Supplied material:

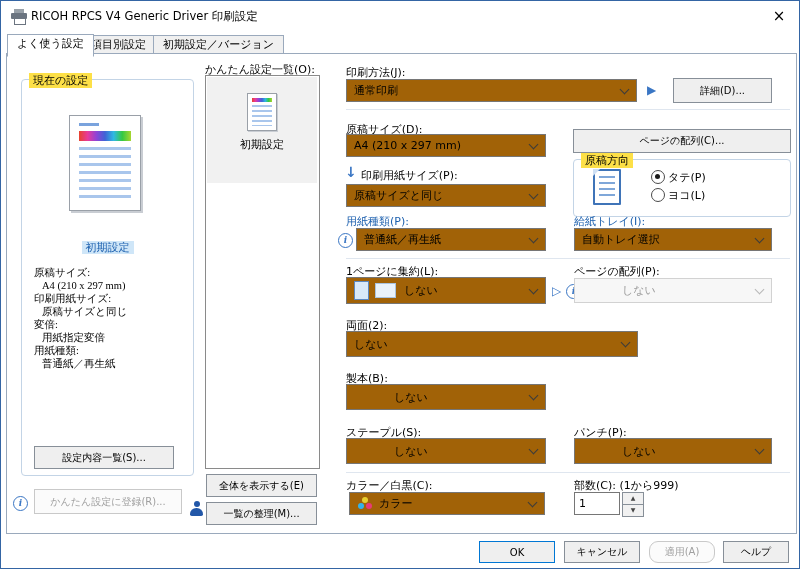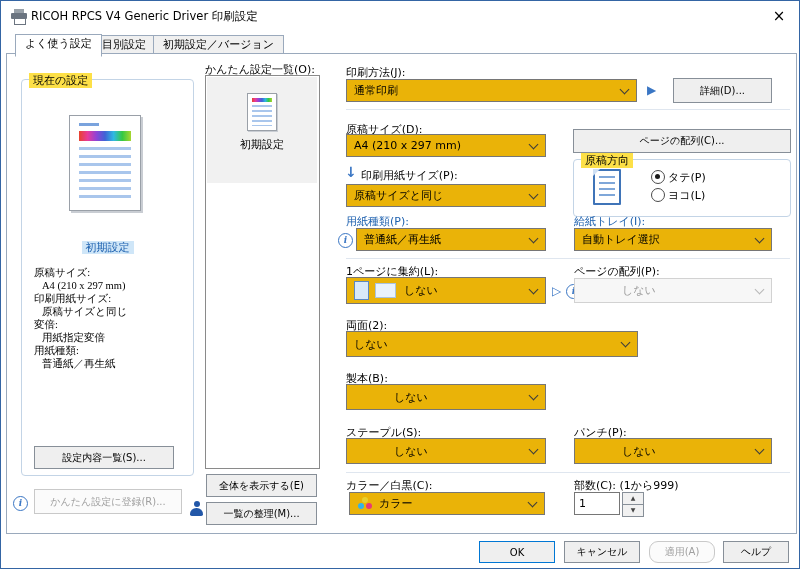--- a/index.html
+++ b/index.html
@@ -16,21 +16,21 @@
   .printer .p-body{position:absolute;left:0;top:4px;width:16px;height:6px;background:#6b7480;border-radius:1px;}
   .printer .p-out{position:absolute;left:3px;top:9px;width:10px;height:5px;background:#fff;border:1px solid #6b7480;}
   
   .tab{position:absolute;top:34px;height:19px;background:#f0f0f0;border:1px solid #9aa9bc;font-size:11px;text-align:center;line-height:18px;padding:0 9px;white-space:nowrap;}
   .tab.active{top:33px;height:21px;background:#fff;border-bottom:1px solid #fff;z-index:5;}
   #page{position:absolute;left:5px;top:52px;width:789px;height:479px;background:#fff;border:1px solid #9aa9bc;}
   
   .grp{position:absolute;border:1px solid #c3d4e6;border-radius:4px;box-sizing:border-box;}
   .grp-title{position:absolute;background:#fde047;padding:0 4px;font-size:11px;white-space:nowrap;z-index:2;}
   
-  .combo{position:absolute;box-sizing:border-box;height:23px;background:#eab308;border:1px solid #767676;font-size:11px;display:flex;align-items:center;padding:0 20px 0 7px;overflow:hidden;white-space:nowrap;}
+  .combo{position:absolute;box-sizing:border-box;height:23px;background:#a16207;border:1px solid #767676;font-size:11px;display:flex;align-items:center;padding:0 20px 0 7px;overflow:hidden;white-space:nowrap;}
   .combo .chev{position:absolute;right:8px;top:50%;width:6px;height:6px;margin-top:-5px;border-right:1.4px solid #3c3c3c;border-bottom:1.4px solid #3c3c3c;transform:rotate(45deg);}
   .combo.disabled{background:#f7f7f7;border-color:#d2d2d2;color:#9a9a9a;}
   .combo.disabled .chev{border-color:#b8b8b8;}
   .ind40{margin-left:40px;}
   
   .btn{position:absolute;box-sizing:border-box;background:#efefef;border:1px solid #878f98;font-size:10px;display:flex;align-items:center;justify-content:center;white-space:nowrap;font-family:inherit;cursor:default;}
   .btn.disabled{border-color:#c9c9c9;color:#9f9f9f;background:#fbfbfb;}
   .btn.primary{border:1px solid #0077d4;}
   
   .sep{position:absolute;height:1px;background:#dfe6ef;}
@@ -87,21 +87,21 @@
   <div id="titlebar">
     <span class="printer">
       <span class="p-top"></span>
         <span class="p-body"></span>
         <span class="p-out"></span>
     </span>
     <span id="title">RICOH RPCS V4 Generic Driver 印刷設定</span>
     <span id="closebtn">×</span>
   </div>
 
-  <div class="tab active" style="left:14px;">よく使う設定</div>
+  <div class="tab active" style="left:6px;">よく使う設定</div>
   <div class="tab" style="left:80px;">項目別設定</div>
   <div class="tab" style="left:152px;">初期設定／バージョン</div>
   <div id="page"></div>
 
   <div class="grp" style="left:20px;top:78px;width:173px;height:397px;"></div>
   <span class="grp-title" style="left:28px;top:72px;">現在の設定</span>
 
   <div class="pagepre" style="left:68px;top:114px;width:70px;height:94px;">
     <span class="pp-tick" style="left:9px;top:7px;width:20px;height:3px;"></span>
     <span class="pp-rain" style="left:9px;top:15px;width:52px;height:10px;"></span>

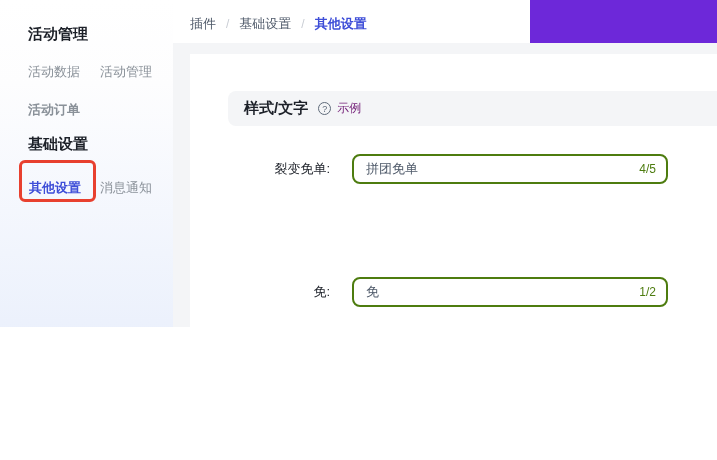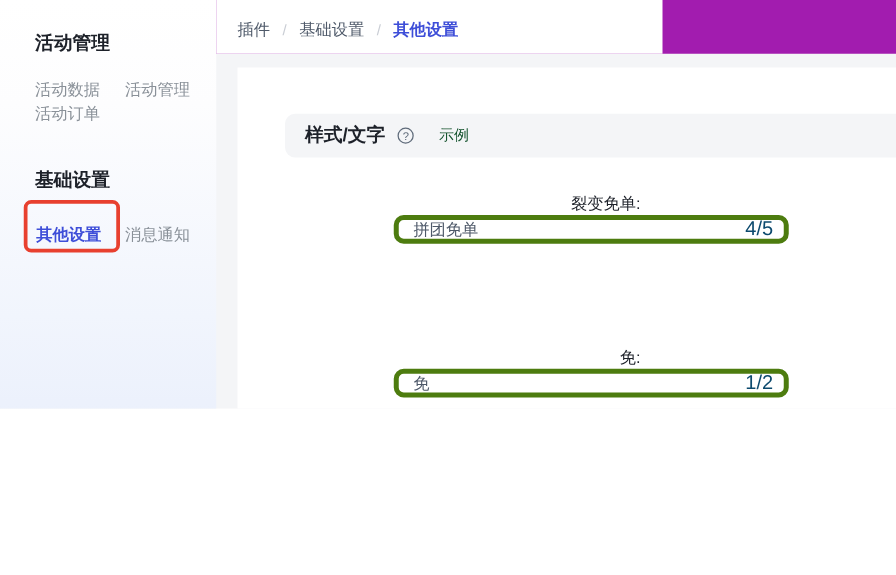--- a/index.html
+++ b/index.html
@@ -46,21 +46,21 @@
     border: 3px solid #e8402f;
     border-radius: 6px;
     box-sizing: border-box;
   }
 
   
   .topbar {
     position: absolute;
     left: 173px; top: 0;
     width: 544px; height: 43px;
-    background: #a21caf;
+    background: #6d28d9;
   }
   .topbar-white {
     width: 357px; height: 43px;
     background: #ffffff;
     display: flex;
     align-items: center;
     padding-left: 17px;
     padding-top: 5px;
     box-sizing: border-box;
   }
@@ -100,78 +100,77 @@
     margin-left: 10px;
     border: 1px solid #5f6b7a;
     border-radius: 50%;
     font-size: 9px;
     color: #5f6b7a;
     box-sizing: border-box;
     cursor: pointer;
   }
   .help-label {
     font-size: 12px;
-    color: #14532d;
-    margin-left: 20px;
+    color: #701a75;
+    margin-left: 6px;
     cursor: pointer;
   }
 
   
   .form { margin-top: 28px; }
   .form-row {
     display: flex;
     align-items: center;
     height: 30px;
     margin-bottom: 11px;
-    flex-direction: column;
   }
   .form-label {
     width: 102px;
     text-align: right;
     font-size: 13px;
     color: #1d2129;
     margin-right: 22px;
     white-space: nowrap;
   }
   .input-wrap {
     position: relative;
     width: 316px; height: 30px;
   }
   .input-wrap input {
     width: 100%; height: 100%;
     box-sizing: border-box;
-    border: 4px solid #4d7c0f;
+    border: 2px solid #4d7c0f;
     border-radius: 8px;
     padding: 0 44px 0 12px;
     font-size: 13px;
     color: #4e5969;
     font-family: "Liberation Sans", "DejaVu Sans", sans-serif;
     background: #ffffff;
     outline: none;
   }
   .counter {
     position: absolute;
     right: 12px; top: 50%;
     transform: translateY(-50%);
-    font-size: 16px;
-    color: #0c4a6e;
+    font-size: 12px;
+    color: #4d7c0f;
     pointer-events: none;
   }
 </style>
 </head>
 <body>
 
 <div class="screen">
 
   <aside class="sidebar">
     <div class="side-abs section-title" style="left:28px; top:25px;">活动管理</div>
 
     <div class="side-abs side-link" style="left:28px; top:63px;">活动数据</div>
     <div class="side-abs side-link" style="left:100px; top:63px;">活动管理</div>
-    <div class="side-abs side-link" style="left:28px; top:82px;">活动订单</div>
+    <div class="side-abs side-link" style="left:28px; top:101px;font-weight:bold;">活动订单</div>
 
     <div class="side-abs section-title" style="left:28px; top:135px;">基础设置</div>
 
     <div class="red-box"></div>
 
     <div class="side-abs side-link active" style="left:29px; top:179px;">其他设置</div>
     <div class="side-abs side-link" style="left:100px; top:179px;">消息通知</div>
   </aside>
 
   <header class="topbar">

What you are asked to do: Search the entries for the word "transform" and show every line that has it.

Solution to this exercise:
   .combo .chev{position:absolute;right:8px;top:50%;width:6px;height:6px;margin-top:-5px;border-right:1.4px solid #3c3c3c;border-bottom:1.4px solid #3c3c3c;transform:rotate(45deg);}
     transform: translateY(-50%);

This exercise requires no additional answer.